The starting point: one DrawTextureRec call per entity, per frame.

query := filter.Query()
for query.Next() {
    pos, sprite := query.Get()
    rl.DrawTextureRec(sheet, rl.NewRectangle(...), ...)
}

At full zoom this means 100K+ individual draw calls, each one triggering GPU state changes. The CPU spends nearly all its time submitting draws.

  • Draw calls: O(n visible)
  • Bottleneck: CPU draw-call submission overhead

Step 2: Frustum Culling (200K Entities)

Added an AABB frustum cull so off-screen entities are skipped entirely. The camera computes its visible bounds each frame and only entities within that rectangle are drawn.

bounds := camera.ComputeBounds()
if pos.X+CellSize < bounds.MinX || pos.X > bounds.MaxX {
    continue
}

This cut draw calls to only what’s on screen (~hundreds at typical zoom), freeing enough CPU headroom to double the entity count to 200K.

  • Draw calls: O(n visible in frustum)
  • Improvement: Eliminated all off-screen draw overhead

Step 3: GPU Instanced Rendering (200K Entities, 1 Draw Call)

Replaced per-entity DrawTextureRec calls with a single DrawMeshInstanced call. All visible entities are batched into an array of 4x4 transform matrices and drawn in one GPU submission.

Switched from Camera2D to Camera3D (orthographic) to support the instancing pipeline. The sprite index is encoded into an unused matrix element (M5) and extracted in the vertex shader.

transform := rl.MatrixMultiply(scale, translate)
transform.M5 = float32(sprite.Y*GridCols + sprite.X) // encode sprite index
transforms[count] = transform

rl.DrawMeshInstanced(mesh, material, transforms[:count], count)
  • Draw calls: 1 per frame
  • GPU bandwidth: 64 bytes per entity (full 4x4 matrix)
  • Improvement: Orders of magnitude fewer state changes

Step 4: Triple-Buffered Concurrency (400K Entities)

Decoupled the ECS simulation from the render loop.
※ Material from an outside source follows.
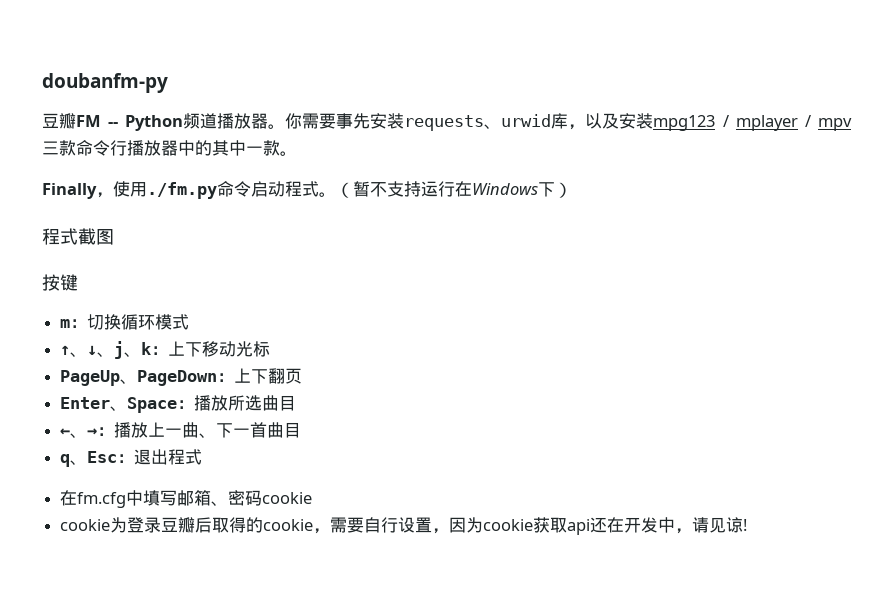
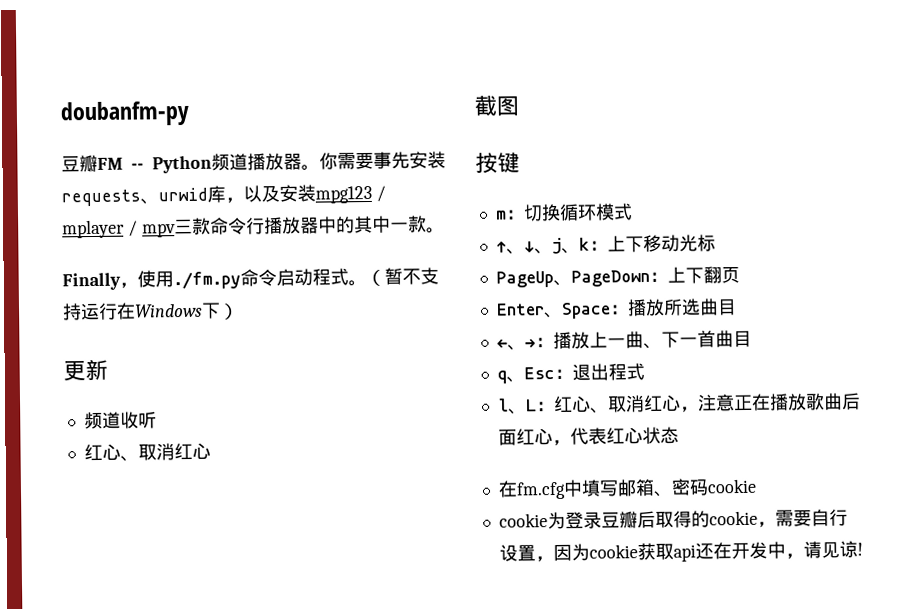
[42,228,78,245] 程式 -> [63,359,108,382] [83,411,157,430] [83,442,211,462] 更新 // 频道收听 // 红心、取消红心 //
(203, 457) none -> [497,392,861,415] [497,426,679,447] // l、L：红心、取消红心，注意正在播放歌曲后面红心，代表红心状态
The ECS update runs on a background goroutine at a fixed 60Hz tick rate, while the main thread renders independently at up to 120Hz.
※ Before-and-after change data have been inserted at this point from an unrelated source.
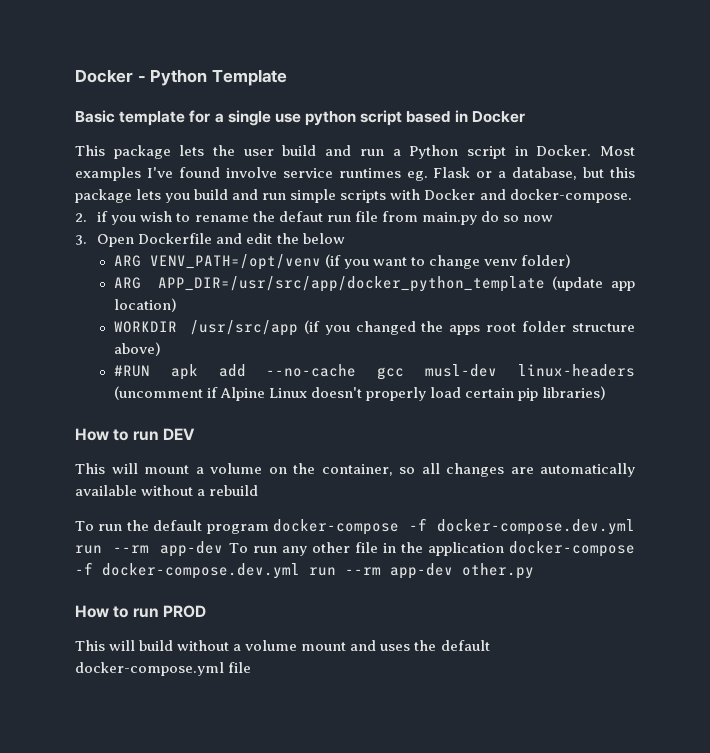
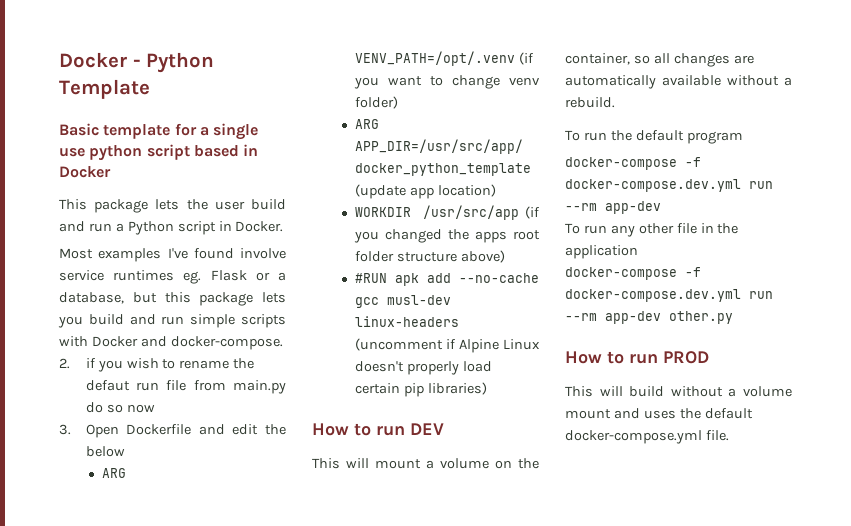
(592, 150) none -> (284, 226) //
[149,254,321,270] VENV_PATH=/opt/venv -> [354,51,515,66] VENV_PATH=/opt/.venv
[209,485,259,496] rebuild -> [565,97,615,108] rebuild.
[273,518,635,535] [75,541,224,557] docker-compose -f docker-compose.dev.yml run --rm app-dev -> [565,157,701,170] [565,179,773,192] [565,201,661,214] // docker-compose -f docker-compose.dev.yml run --rm app-dev //
(504, 549) none -> (638, 252) //
[228,662,252,673] file -> [705,430,729,441] file.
A lock-free triple buffer using atomic CAS operations passes entity data between threads without mutexes or blocking:

// Producer (ECS goroutine, 60Hz)
tb.SwapWriter() // atomically publish new data

// Consumer (render thread, 120Hz)
if tb.SwapReader() { // atomically grab latest data if available
    instances := tb.ReadBuffer()
    // upload to GPU...
}

Also switched from MatrixMultiply(scale, translate) to direct struct initialization, eliminating intermediate matrix allocations per entity.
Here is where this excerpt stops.